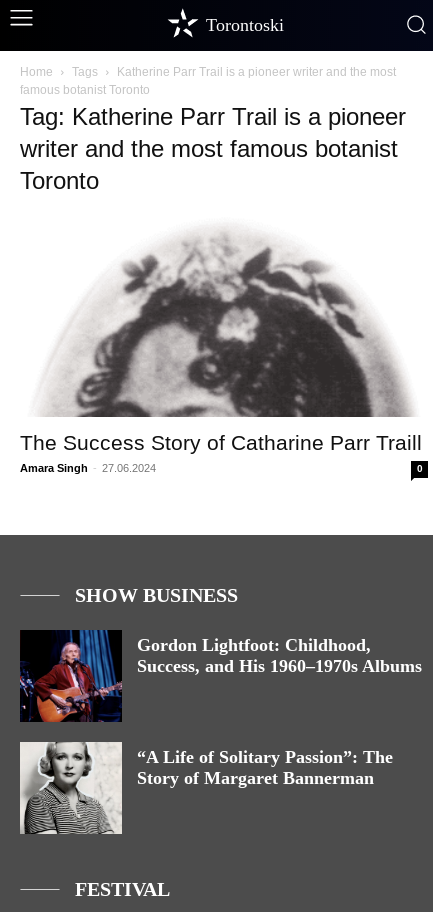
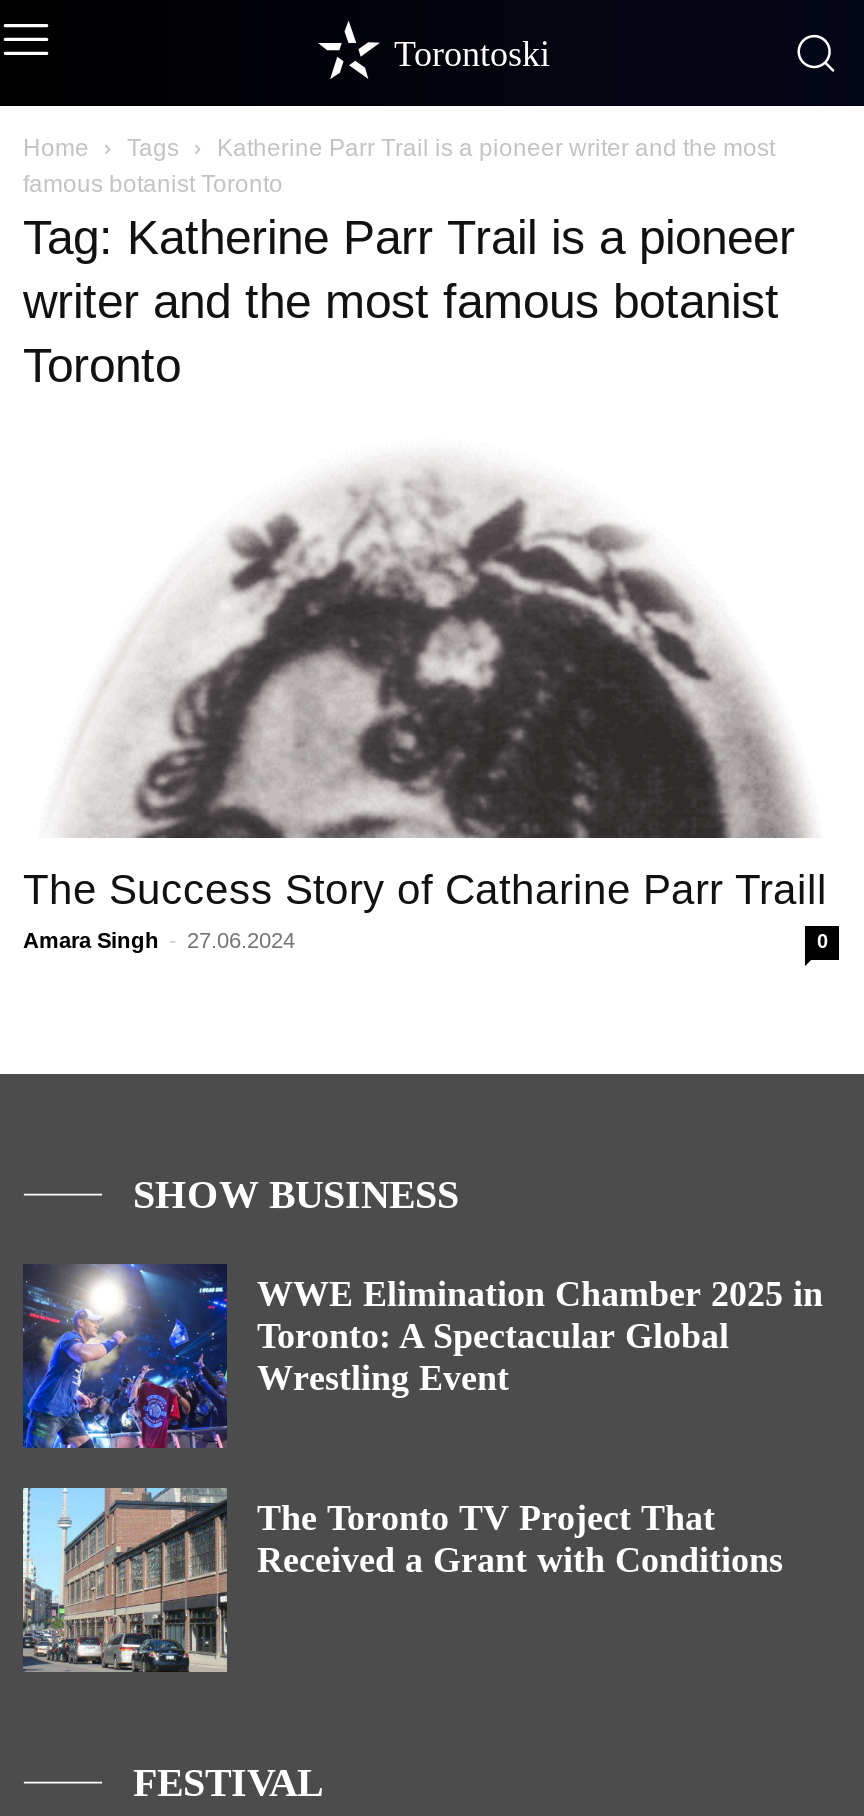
- [image]
- Gordon Lightfoot: Childhood,
- Success, and His 1960–1970s Albums
+ [image]
+ WWE Elimination Chamber 2025 in
+ Toronto: A Spectacular Global
+ Wrestling Event

- [image]
- “A Life of Solitary Passion”: The
- Story of Margaret Bannerman
+ [image]
+ The Toronto TV Project That
+ Received a Grant with Conditions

....

Exercise description: Leave out the pictures and copy every record above exactly.

Result:
- [image]
- Gordon Lightfoot: Childhood,
- Success, and His 1960–1970s Albums
+ [image]
+ WWE Elimination Chamber 2025 in
+ Toronto: A Spectacular Global
+ Wrestling Event

- [image]
- “A Life of Solitary Passion”: The
- Story of Margaret Bannerman
+ [image]
+ The Toronto TV Project That
+ Received a Grant with Conditions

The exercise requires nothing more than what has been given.